Но это было трудно сделать: русские явились под Вильною; Виельгорский, больной физически и нравственно, сдал команду генералу Хлевинскому, и тот очистил Вильну перед русскими войсками, которые вошли в город 12 августа.

Оставалось покончить с Варшавою. Весть о плене Косцюшки встречена была здесь отчаянием. Верховный совет дал ему в преемники генерала Вавржецкого. Сделаны были разные распоряжения; все войска сосредоточены около столицы; всех жителей заставили работать над укреплениями Праги; но уже со всех сторон громко толковали о необходимости сдаться русским на милость. Суворов не заставил себя долго ждать, тем более что ему хотелось предупредить прусского короля. 4 ноября на рассвете русские начали атаку польских укреплений, особенно тех, которые находились на правом берегу Вислы. В короткое время все они были взяты, людей не жалели с обеих сторон; 8000 поляков погибло, вся их артиллерия досталась русским. Прага, состоявшая преимущественно из деревянных домов, представляла одни обгоревшие трубы и кучи пепла. Бомбы много зажгли домов и в самой Варшаве. Верховный совет решился наконец сдать город; сначала он отправил к Суворову Игнатия Потоцкого; но Суворов не принял Потоцкого, объявивши, что не войдет в сношения ни с одним из глав мятежа. Тогда магистрат назначил троих уполномоченных депутатов, которые и подписали с Суворовым условия сдачи: жителям обещана была личная и имущественная безопасность и прощение прошлого; они были все обезоружены.

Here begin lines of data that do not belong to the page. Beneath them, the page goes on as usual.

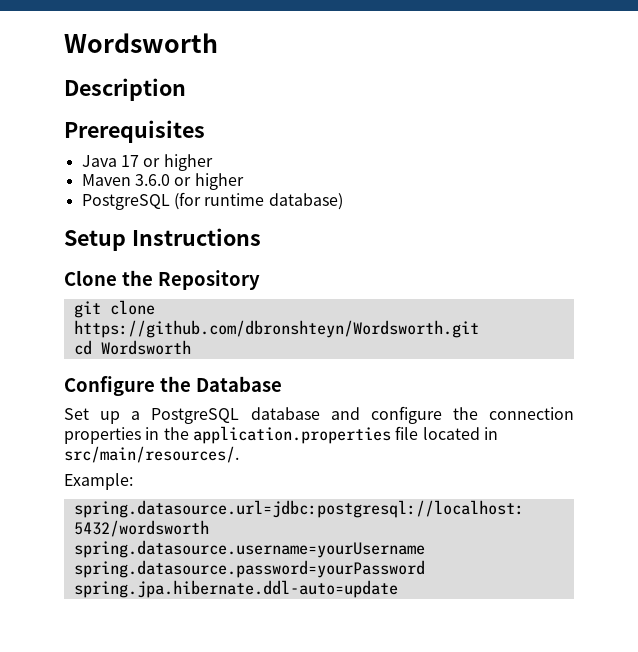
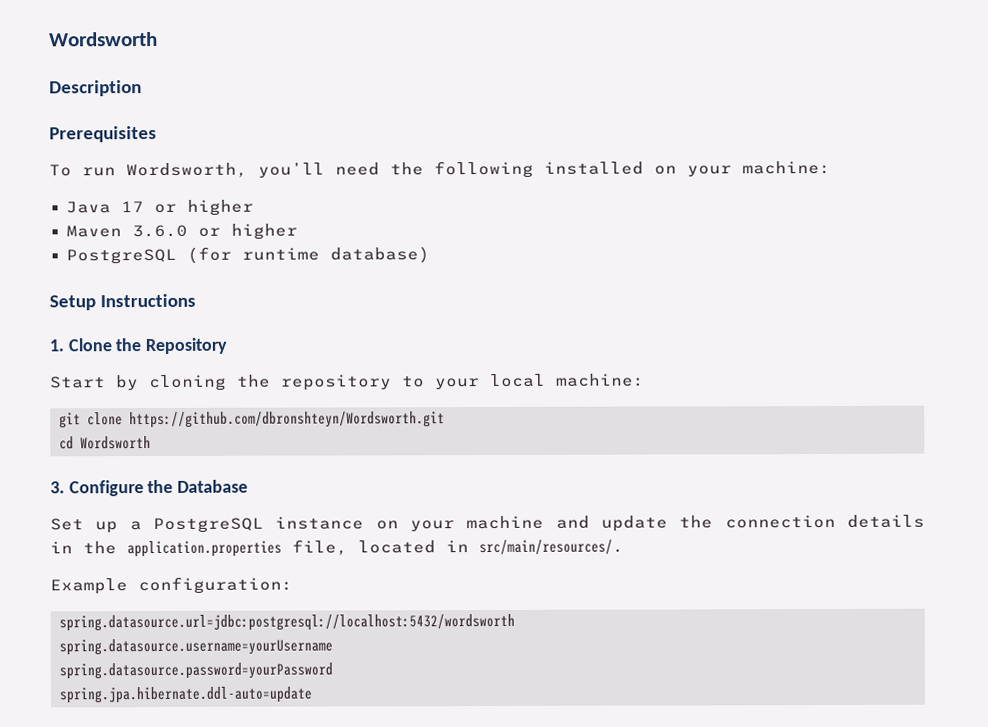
+ To run Wordsworth, you’ll need the following installed on your machine:
- Clone the Repository
+ 1. Clone the Repository
+ Start by cloning the repository to your local machine:
- Configure the Database
+ 3. Configure the Database
- Set up a PostgreSQL database and configure the connection properties in the application.properties file located in src/main/resources/.
+ Set up a PostgreSQL instance on your machine and update the connection details in the application.properties file, located in src/main/resources/.
- Example:
+ Example configuration:

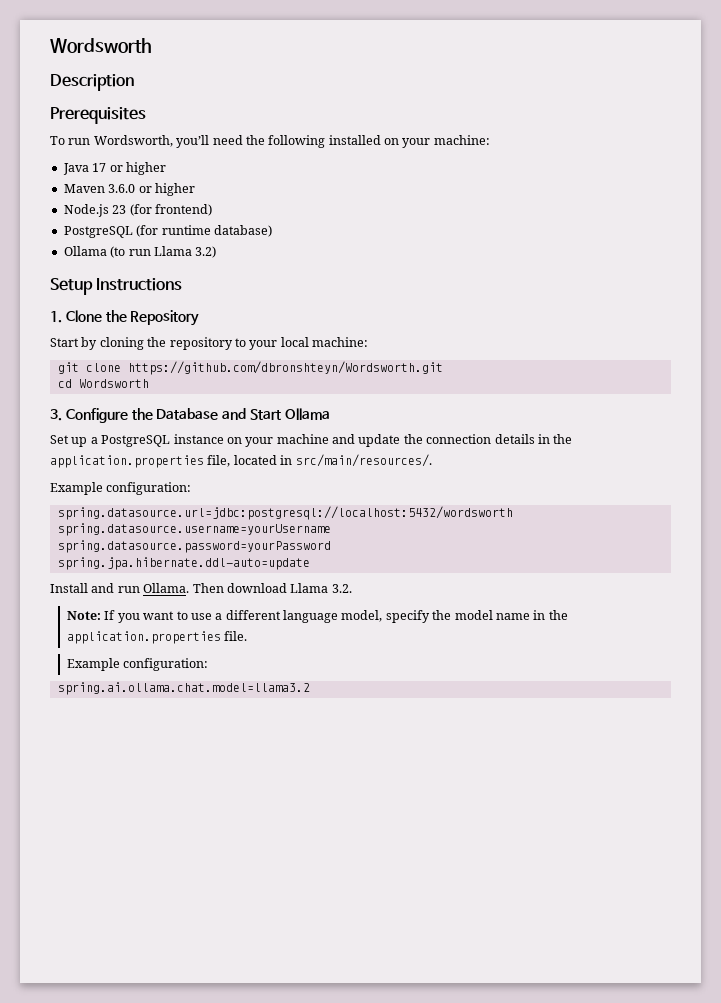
+ Node.js 23 (for frontend)
+ Ollama (to run Llama 3.2)
- 3. Configure the Database
+ 3. Configure the Database and Start Ollama
+ Install and run Ollama. Then download Llama 3.2.
+ Note: If you want to use a different language model, specify the model name in the application.properties file.
+ Example configuration:
+ spring.ai.ollama.chat.model=llama3.2

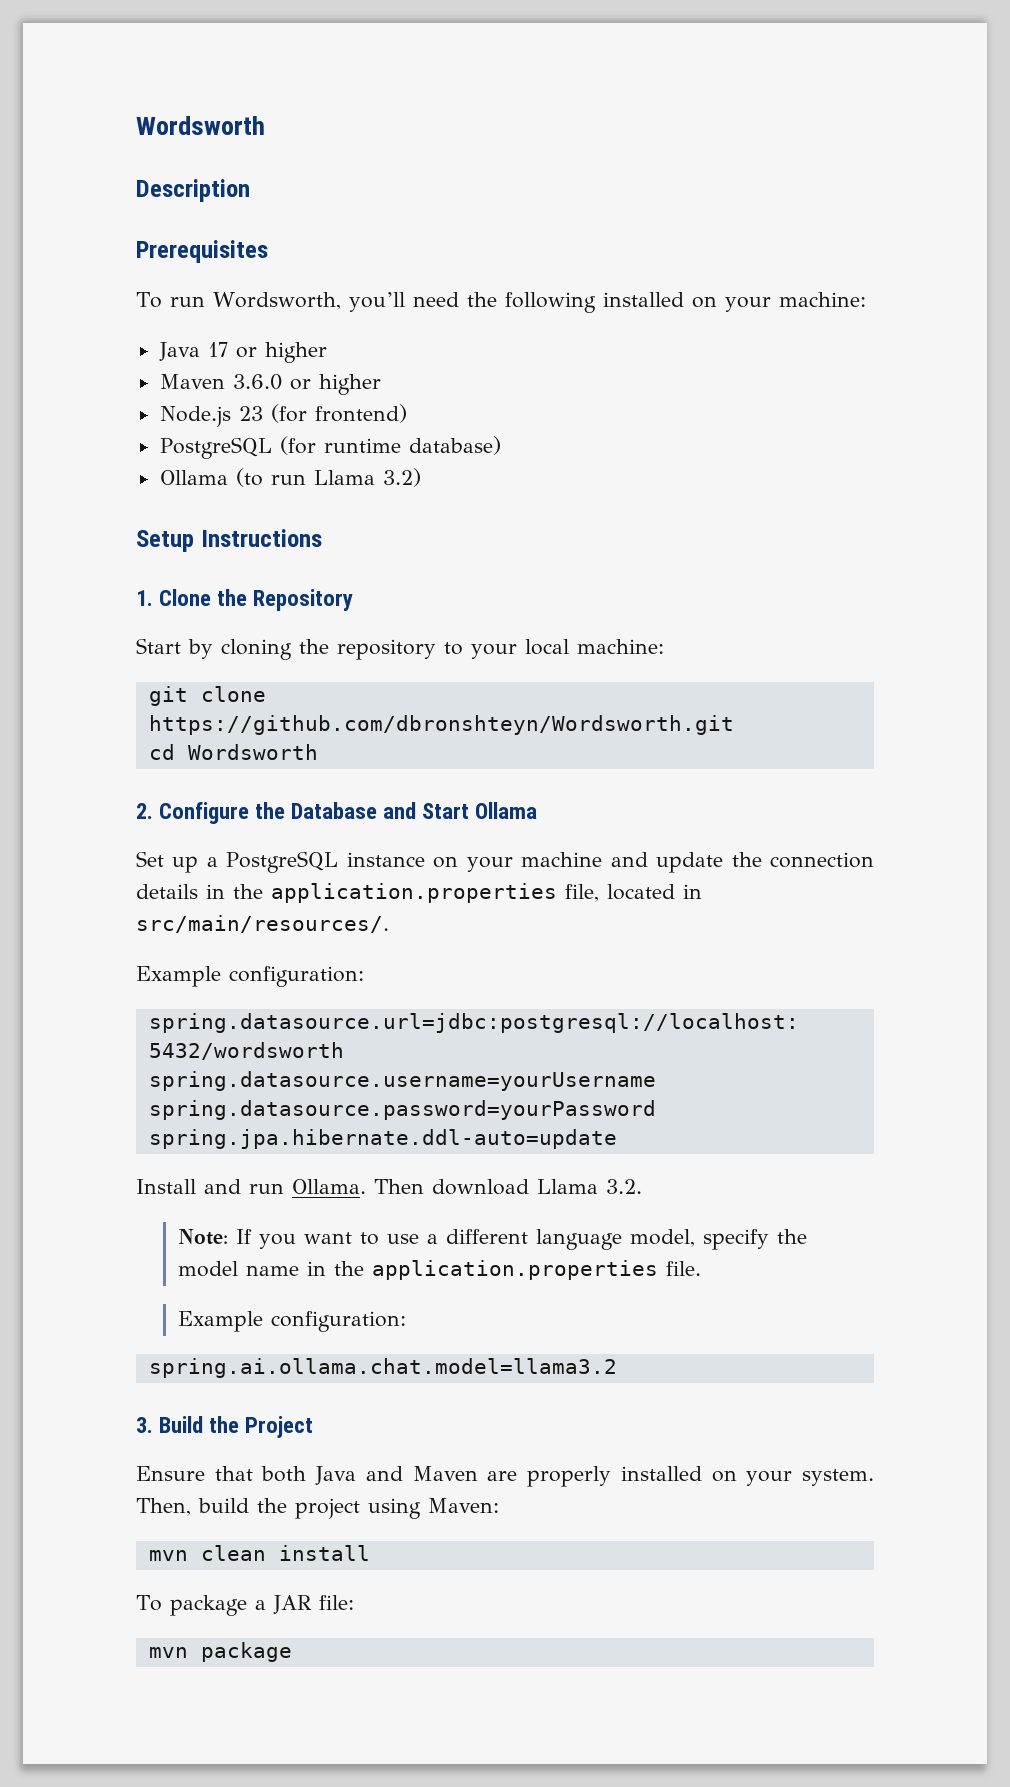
- 3. Configure the Database and Start Ollama
+ 2. Configure the Database and Start Ollama
+ 3. Build the Project
+ Ensure that both Java and Maven are properly installed on your system. Then, build the project using Maven:
+ mvn clean install
+ To package a JAR file:
+ mvn package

Революционное правительство было уничтожено; король на время вступал опять во все свои права и написал Екатерине следующее письмо: "Судьба Польши в ваших руках; ваше могущество и мудрость решат ее; какова бы ни была судьба, которую вы назначаете мне лично, я не могу забыть своего долга к моему народу, умоляя за него великодушие вашего императорского величества. Польское войско уничтожено, но народ существует; но и народ скоро станет погибать, если ваши распоряжения и ваше великодушие не поспешат к нему на помощь. Война прекратила земледельческие работы, скот взят, крестьяне, у которых житницы пусты, избы сожжены, тысячами убежали за границу; многие землевладельцы сделали то же по тем же причинам. Польша уже начинает походить на пустыню, голод неизбежен на будущий год, особенно если другие соседи будут продолжать уводить наших жителей, наш скот и занимать наши земли. Кажется, право поставить границы другим и воспользоваться победою принадлежит той, которой оружие все себе подчинило".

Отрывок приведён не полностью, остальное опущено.